[DATA IN THIS EXERCISE — start]
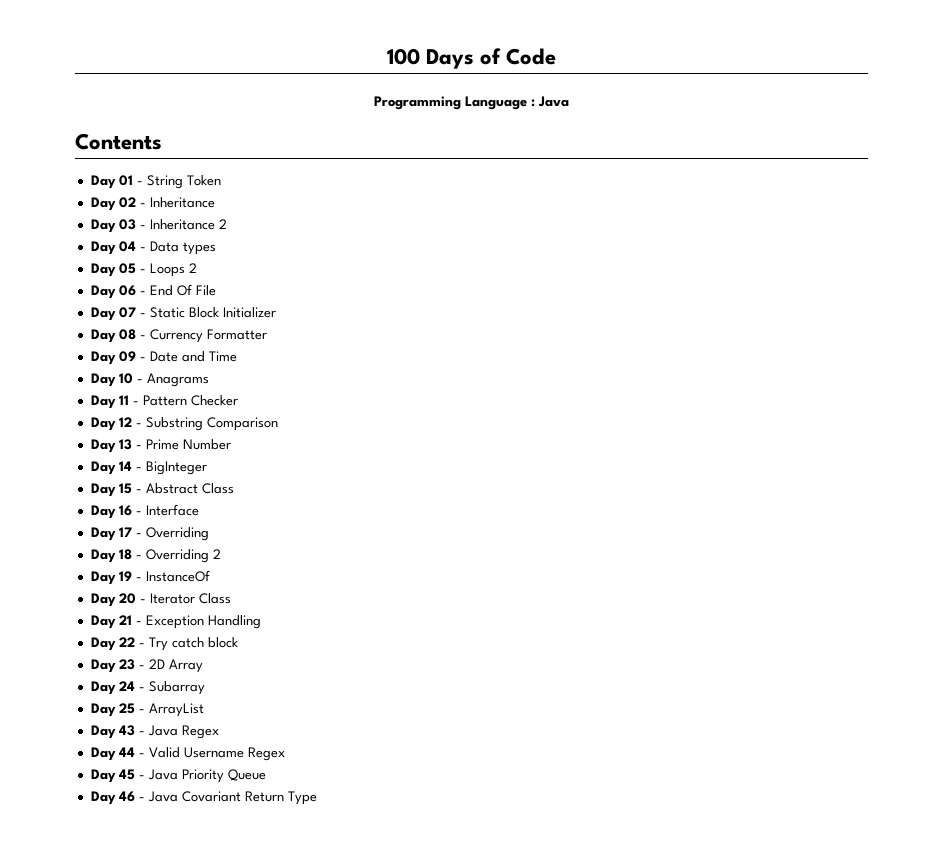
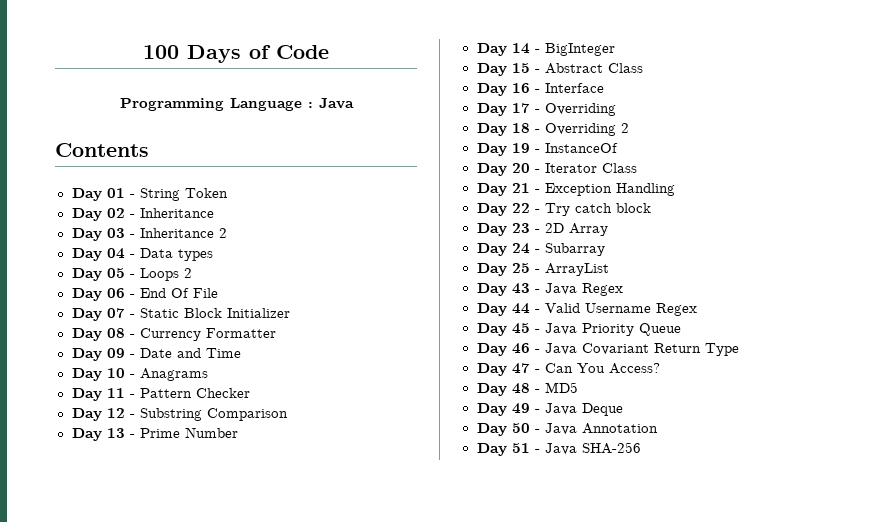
+ Day 47 - Can You Access?
+ Day 48 - MD5
+ Day 49 - Java Deque
+ Day 50 - Java Annotation
+ Day 51 - Java SHA-256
[DATA IN THIS EXERCISE — finish]
# EXERCISE DETAILS
Set down the records precisely as they appear. Any picture stays out.

# ANSWER TO THE PROBLEM
+ Day 47 - Can You Access?
+ Day 48 - MD5
+ Day 49 - Java Deque
+ Day 50 - Java Annotation
+ Day 51 - Java SHA-256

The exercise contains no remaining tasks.